▶ [Exercise objective]:
Pick out all lines of the entries that include the word "title" and copy them.

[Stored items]
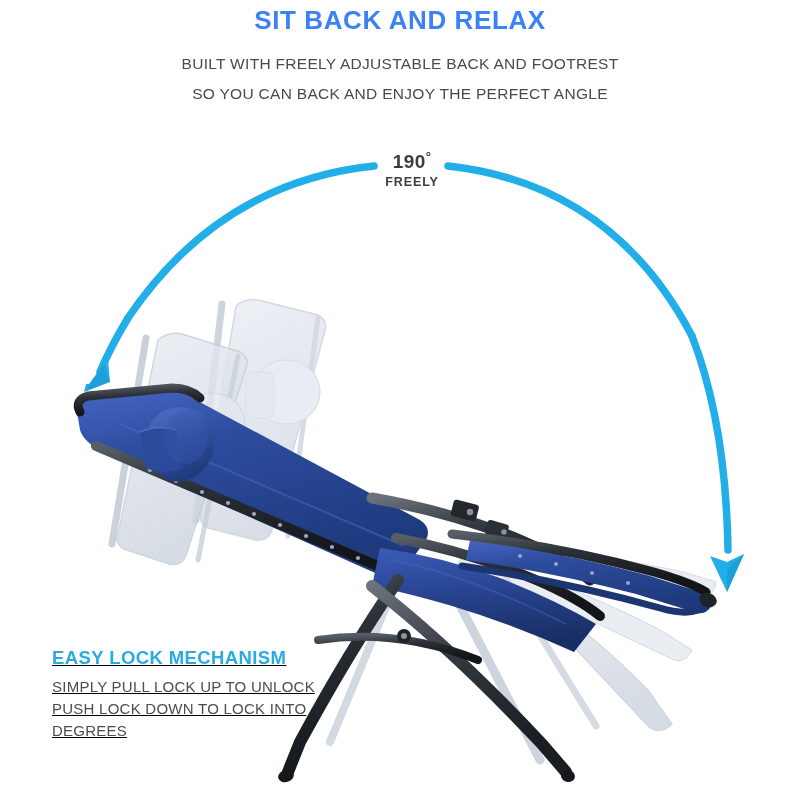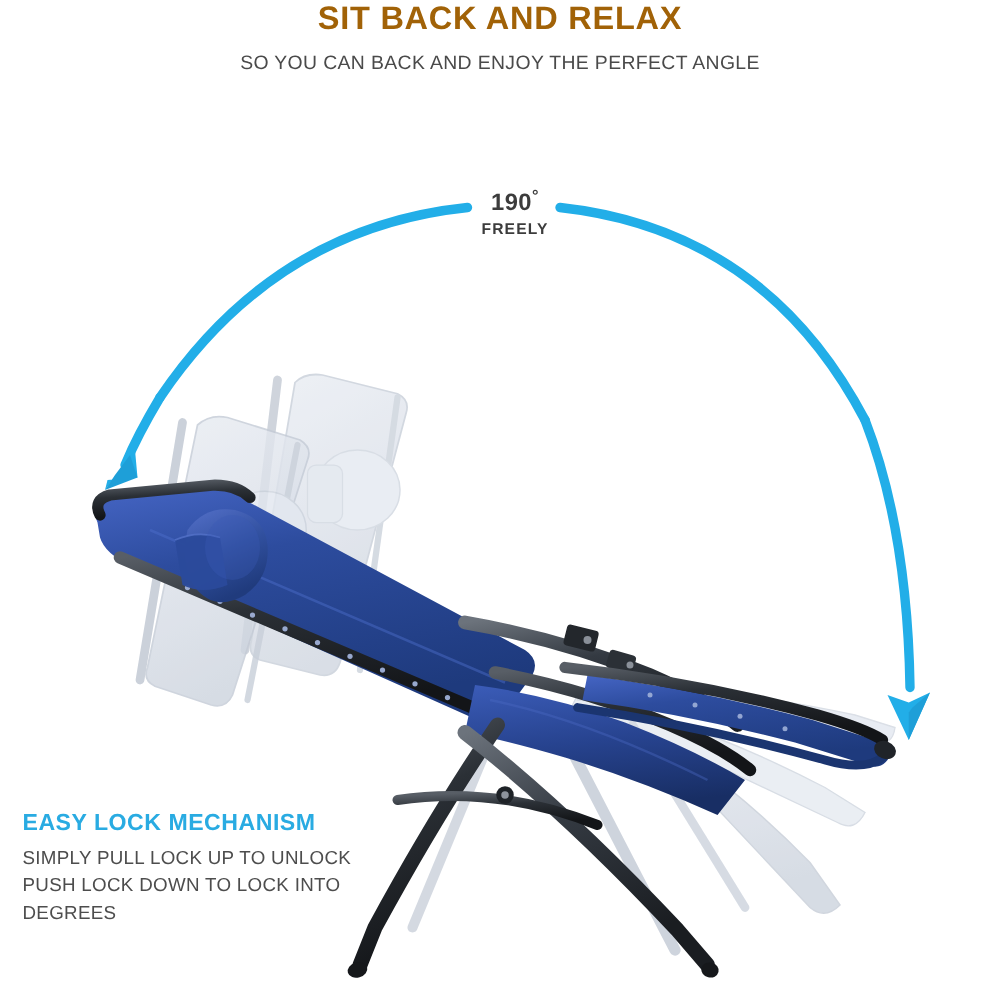--- a/index.html
+++ b/index.html
@@ -29,11 +29,11 @@
     text-align: center;
   }
   .main-title {
-    margin: 0;
+    margin: 6px;
     font-size: 26px;
     font-weight: bold;
     letter-spacing: 0.6px;
-    color: #a16207;
+    color: #3b82f6;
     line-height: 1.1;
   }
   .sub-line {

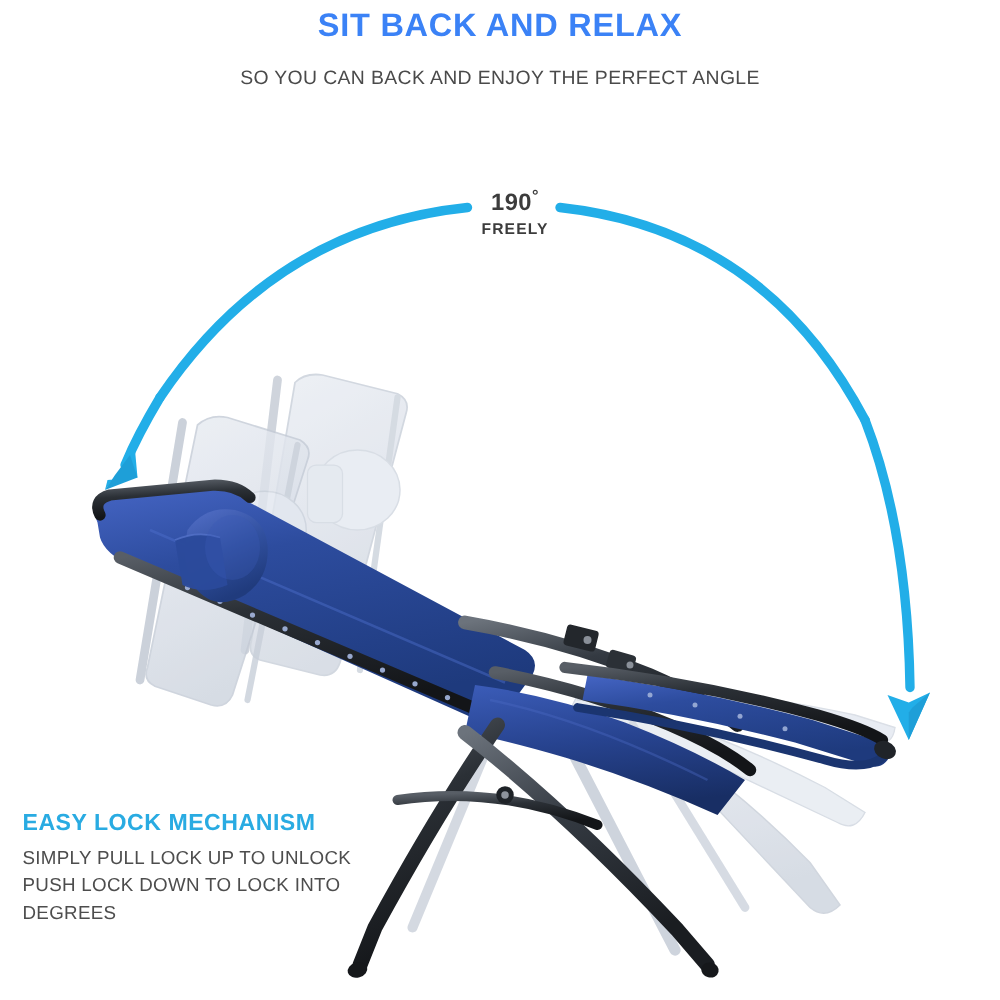--- a/index.html
+++ b/index.html
@@ -126,6 +126,7 @@
 
   <div class="header-block">
     <h1 class="main-title">SIT BACK AND RELAX</h1>
+    <p class="sub-line first">BUILT WITH FREELY ADJUSTABLE BACK AND FOOTREST</p>
     <p class="sub-line second">SO YOU CAN BACK AND ENJOY THE PERFECT ANGLE</p>
   </div>
 

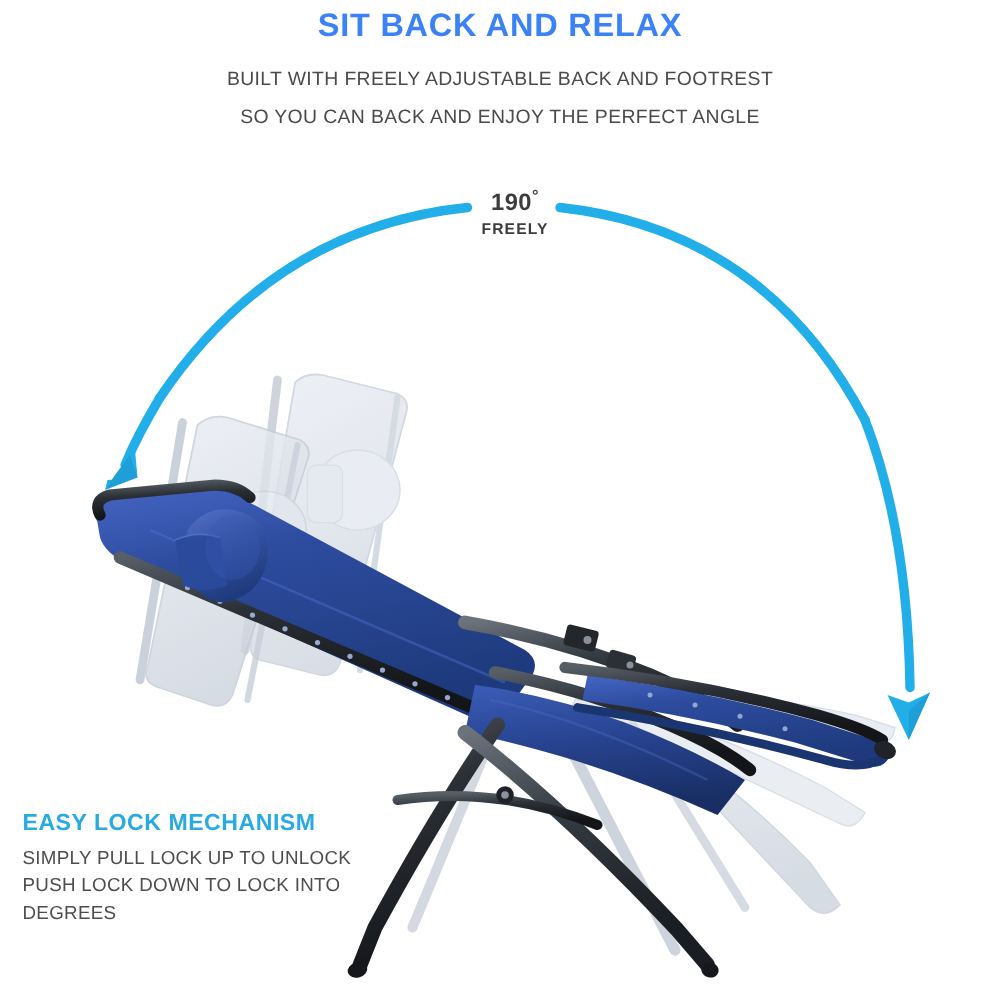--- a/index.html
+++ b/index.html
@@ -86,9 +86,10 @@
   
   .feature-block {
     position: absolute;
-    left: 18px;
+    left: 52px;
     top: 648px;
     width: 300px;
+    text-decoration: underline;
   }
   .feature-title {
     margin: 0;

▶ [Output]:
   .main-title {
     <h1 class="main-title">SIT BACK AND RELAX</h1>
   .feature-title {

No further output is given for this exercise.